§ WHAT IS BEING ASKED
For each line in the records that contains "label", make a copy.

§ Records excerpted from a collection
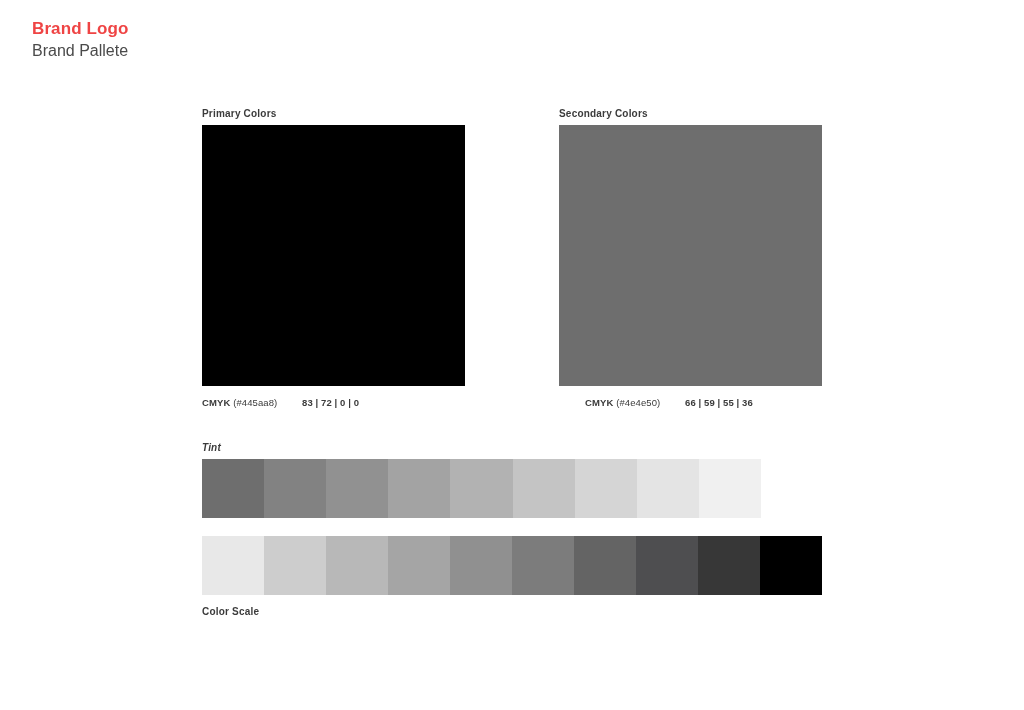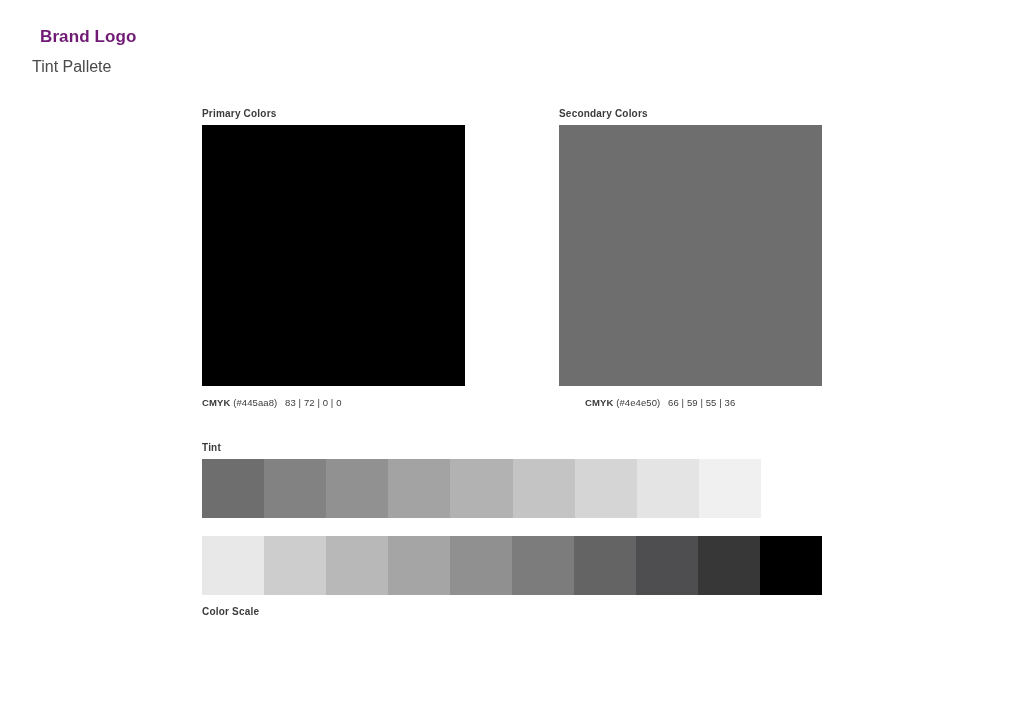--- a/index.html
+++ b/index.html
@@ -18,24 +18,24 @@
 
   
   .header {
     position: absolute;
     left: 32px;
     top: 18px;
   }
   .brand-title {
     font-size: 17px;
     font-weight: bold;
-    color: #701a75;
+    color: #ef4444;
     letter-spacing: 0.1px;
     line-height: 22px;
-    margin: 8px;
+    margin: 0;
   }
   .brand-subtitle {
     font-size: 16px;
     font-weight: normal;
     color: #4a4a4a;
     line-height: 22px;
     margin: 0;
   }
 
   
@@ -65,41 +65,41 @@
     white-space: nowrap;
     letter-spacing: 0.1px;
   }
   .cmyk-caption .cmyk-key {
     font-weight: bold;
   }
   .cmyk-caption .cmyk-hex {
     font-weight: normal;
   }
   .cmyk-caption .cmyk-values {
-    font-weight: normal;
-    margin-left: 5px;
+    font-weight: bold;
+    margin-left: 22px;
   }
 
   
   .strip {
     position: absolute;
     display: flex;
     flex-direction: row;
   }
   .strip-swatch {
     height: 100%;
     flex: 1 1 auto;
   }
 </style>
 </head>
 <body>
 
 <div class="header">
   <div class="brand-title">Brand Logo</div>
-  <div class="brand-subtitle">Tint Pallete</div>
+  <div class="brand-subtitle">Brand Pallete</div>
 </div>
 
 <div class="section-label" style="left:202px; top:108px;">Primary Colors</div>
 
 <div class="swatch-block" style="left:202px; top:125px; width:263px; height:261px;">
   <div class="swatch-fill" style="background: rgb(0, 0, 0);"></div>
 </div>
 
 <div class="cmyk-caption" style="left:202px; top:397px;">
   <span class="cmyk-key">CMYK</span>
@@ -112,21 +112,21 @@
 <div class="swatch-block" style="left:559px; top:125px; width:263px; height:261px;">
   <div class="swatch-fill" style="background: rgb(110, 110, 110);"></div>
 </div>
 
 <div class="cmyk-caption" style="left:585px; top:397px;">
   <span class="cmyk-key">CMYK</span>
   <span class="cmyk-hex">(#4e4e50)</span>
   <span class="cmyk-values">66 |  59   | 55  |  36</span>
 </div>
 
-<div class="section-label" style="left:202px; top:442px;">Tint</div>
+<div class="section-label" style="left:202px; top:442px;font-style:italic;">Tint</div>
 
 <div class="strip" id="tint-strip" style="left:202px; top:459px; width:559px; height:59px;">
     <div class="strip-swatch" style="background: rgb(110, 110, 110);"></div>
     <div class="strip-swatch" style="background: rgb(130, 130, 130);"></div>
     <div class="strip-swatch" style="background: rgb(145, 145, 145);"></div>
     <div class="strip-swatch" style="background: rgb(163, 163, 163);"></div>
     <div class="strip-swatch" style="background: rgb(178, 178, 178);"></div>
     <div class="strip-swatch" style="background: rgb(196, 196, 196);"></div>
     <div class="strip-swatch" style="background: rgb(213, 213, 213);"></div>
     <div class="strip-swatch" style="background: rgb(228, 228, 228);"></div>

§ REPLY TO THE EXERCISE
 <div class="section-label" style="left:202px; top:108px;">Primary Colors</div>
-<div class="section-label" style="left:202px; top:442px;">Tint</div>
+<div class="section-label" style="left:202px; top:442px;font-style:italic;">Tint</div>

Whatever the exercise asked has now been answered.